_How to complete this task:_ Quote the line containing "sknobs/sim.knobs +modo=0 +op=5 +num_req=10 +vcd_name=test_6.vcd" and all lines that follow it in the listing below, exactly as written.

####

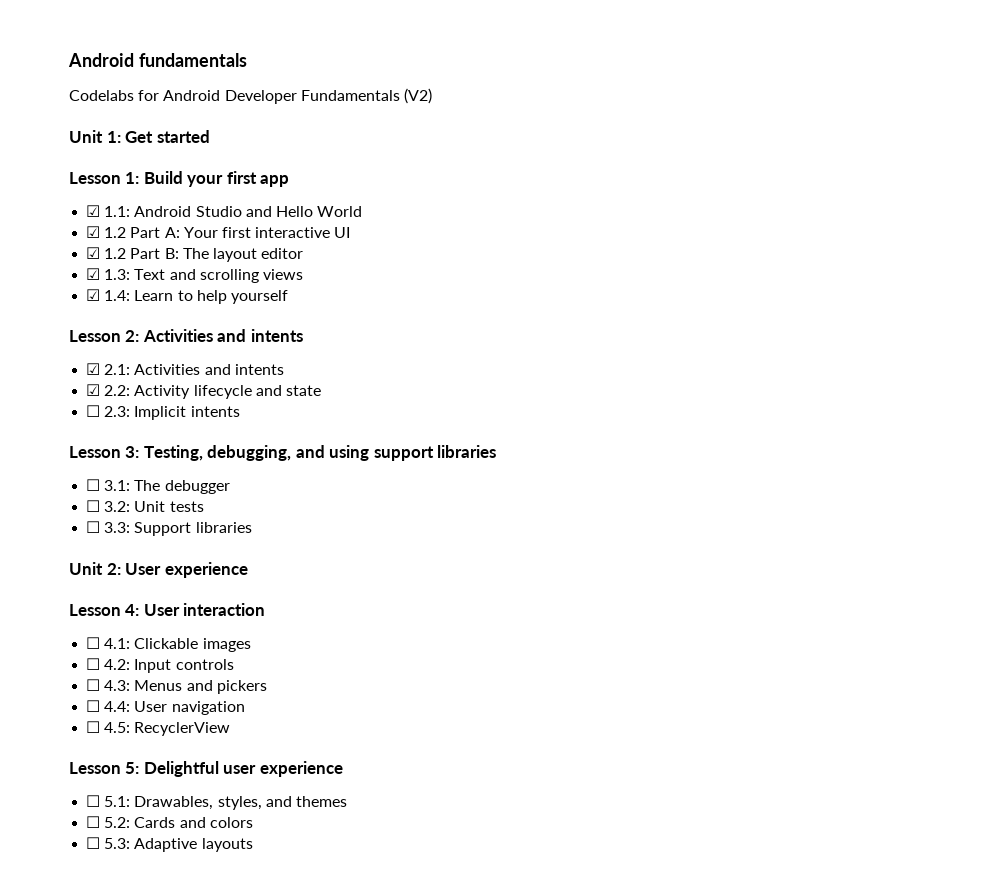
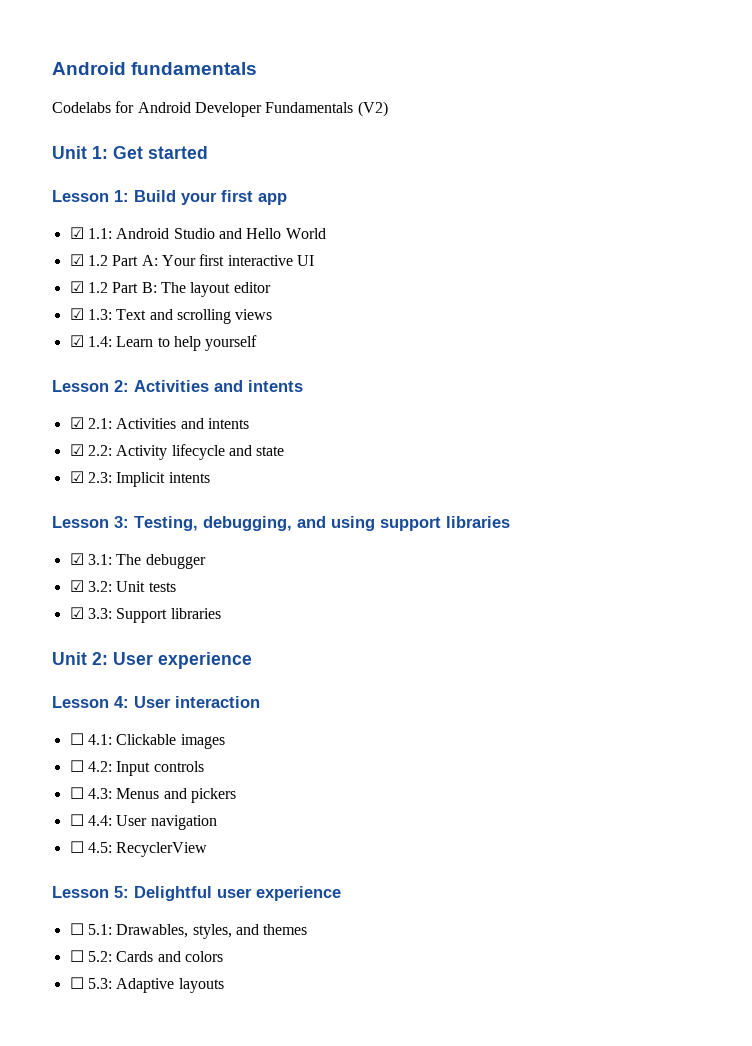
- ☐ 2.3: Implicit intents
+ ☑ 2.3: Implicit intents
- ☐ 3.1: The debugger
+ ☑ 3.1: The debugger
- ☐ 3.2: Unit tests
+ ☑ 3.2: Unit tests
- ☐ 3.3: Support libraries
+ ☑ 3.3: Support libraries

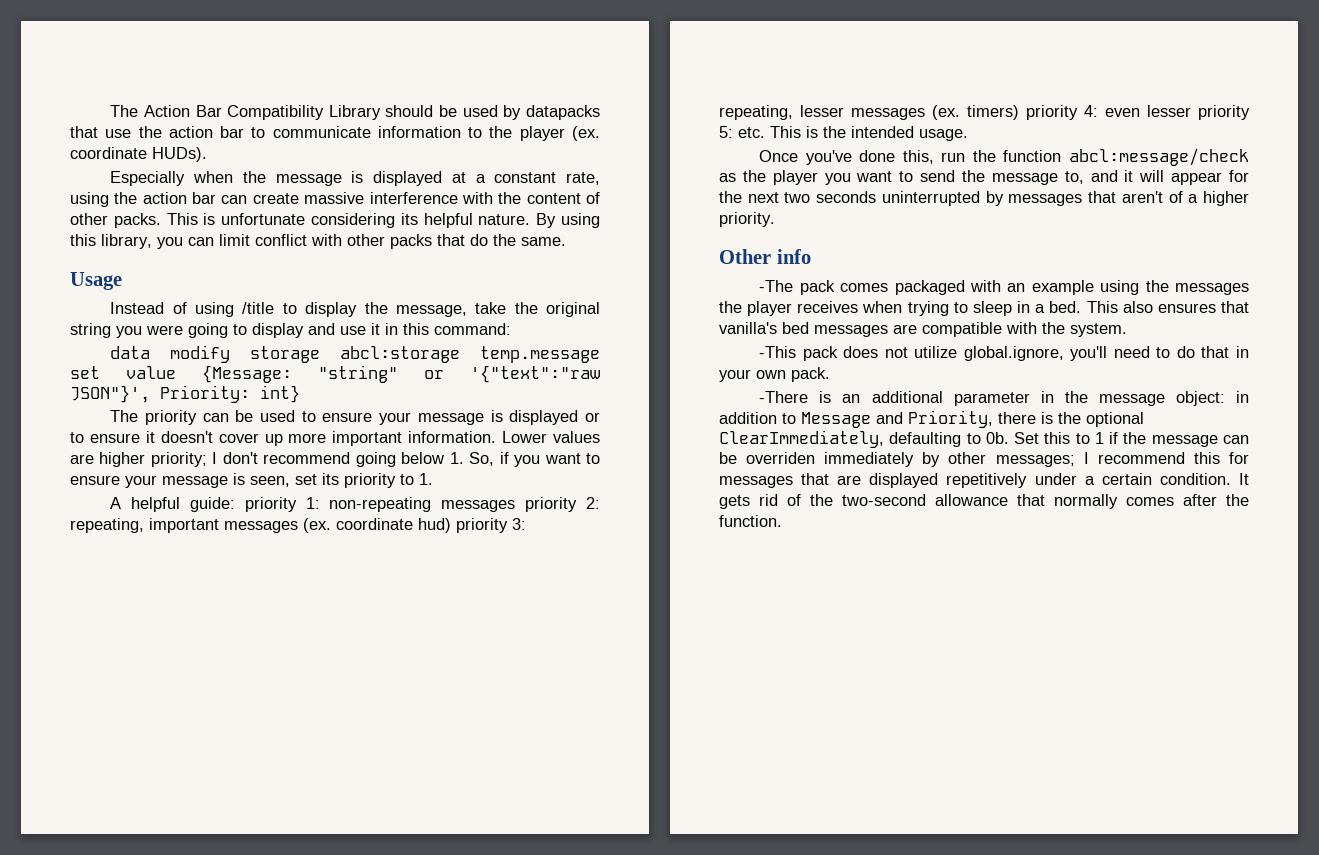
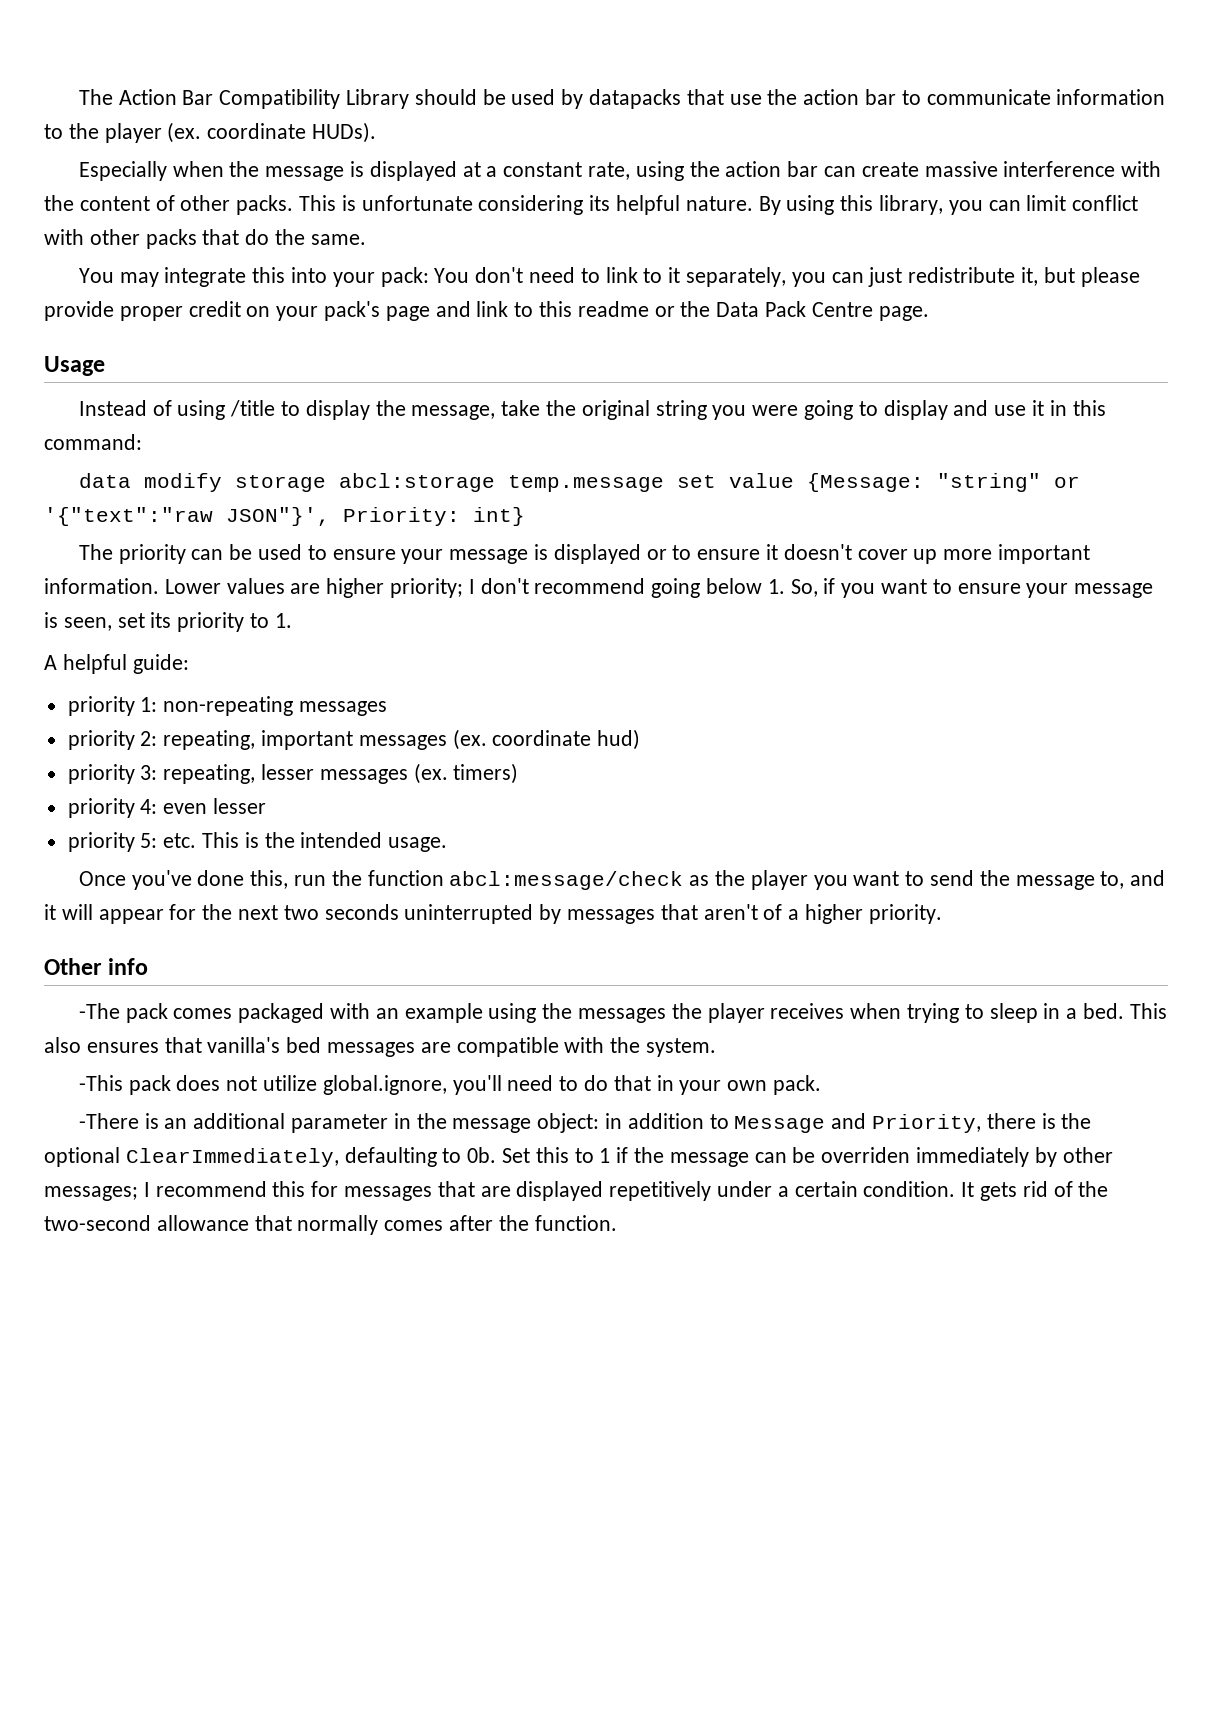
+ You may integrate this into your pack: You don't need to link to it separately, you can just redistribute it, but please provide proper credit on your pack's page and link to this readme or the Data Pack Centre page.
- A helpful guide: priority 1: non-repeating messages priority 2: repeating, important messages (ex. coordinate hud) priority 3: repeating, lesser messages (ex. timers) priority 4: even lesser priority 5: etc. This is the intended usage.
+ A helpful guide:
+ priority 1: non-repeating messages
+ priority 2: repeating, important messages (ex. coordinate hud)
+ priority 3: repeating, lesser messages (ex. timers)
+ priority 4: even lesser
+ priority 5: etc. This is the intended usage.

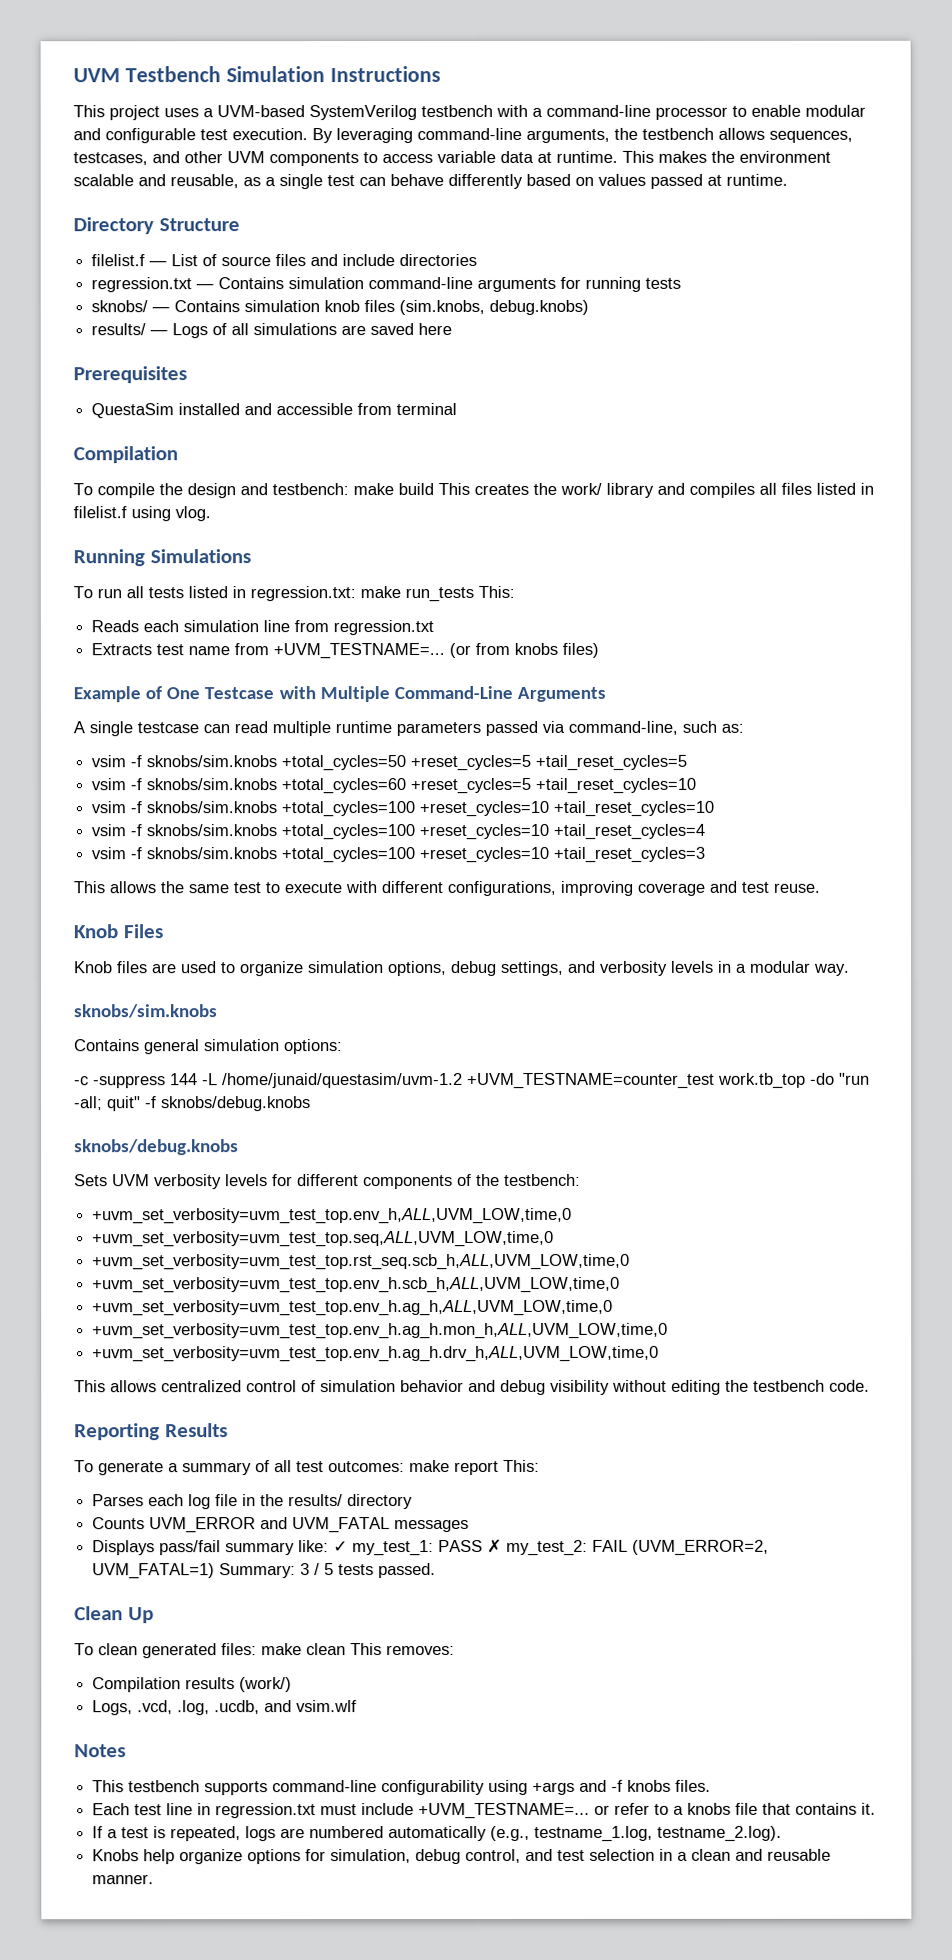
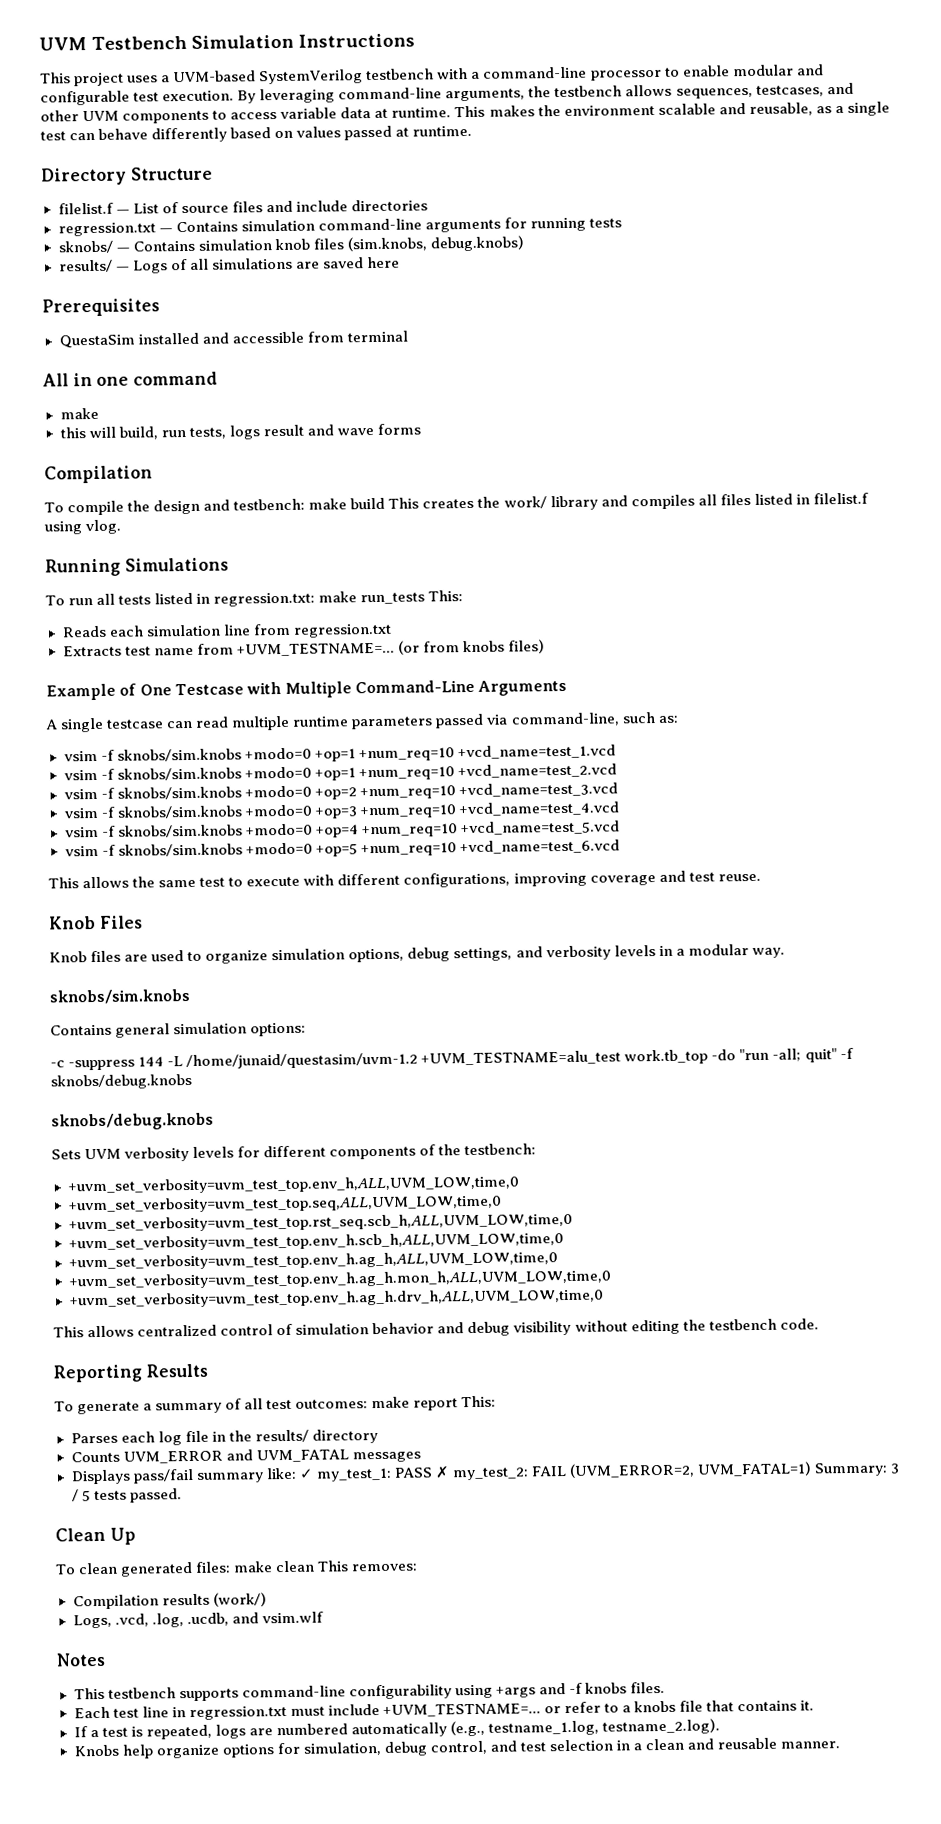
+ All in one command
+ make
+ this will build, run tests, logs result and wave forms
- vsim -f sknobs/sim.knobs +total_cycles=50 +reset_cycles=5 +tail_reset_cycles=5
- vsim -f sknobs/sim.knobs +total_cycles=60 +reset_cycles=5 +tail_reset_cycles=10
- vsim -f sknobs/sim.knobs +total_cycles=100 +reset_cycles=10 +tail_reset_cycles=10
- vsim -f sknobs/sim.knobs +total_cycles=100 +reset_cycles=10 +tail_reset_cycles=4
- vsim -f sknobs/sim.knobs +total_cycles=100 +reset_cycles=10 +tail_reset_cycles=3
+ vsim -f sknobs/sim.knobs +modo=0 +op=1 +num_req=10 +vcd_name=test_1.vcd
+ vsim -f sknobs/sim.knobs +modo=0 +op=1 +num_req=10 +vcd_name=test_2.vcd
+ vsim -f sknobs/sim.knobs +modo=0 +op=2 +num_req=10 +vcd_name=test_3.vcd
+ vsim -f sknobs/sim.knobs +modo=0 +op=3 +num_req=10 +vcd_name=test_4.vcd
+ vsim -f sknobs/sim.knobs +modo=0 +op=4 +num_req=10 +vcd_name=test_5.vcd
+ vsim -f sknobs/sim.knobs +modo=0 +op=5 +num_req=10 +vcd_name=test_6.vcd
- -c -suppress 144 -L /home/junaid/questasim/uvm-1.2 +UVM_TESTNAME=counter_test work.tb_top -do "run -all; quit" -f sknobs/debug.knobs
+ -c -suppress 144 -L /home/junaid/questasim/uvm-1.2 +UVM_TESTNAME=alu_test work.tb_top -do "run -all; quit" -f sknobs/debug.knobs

####

_Result of this task:_
+ vsim -f sknobs/sim.knobs +modo=0 +op=5 +num_req=10 +vcd_name=test_6.vcd
- -c -suppress 144 -L /home/junaid/questasim/uvm-1.2 +UVM_TESTNAME=counter_test work.tb_top -do "run -all; quit" -f sknobs/debug.knobs
+ -c -suppress 144 -L /home/junaid/questasim/uvm-1.2 +UVM_TESTNAME=alu_test work.tb_top -do "run -all; quit" -f sknobs/debug.knobs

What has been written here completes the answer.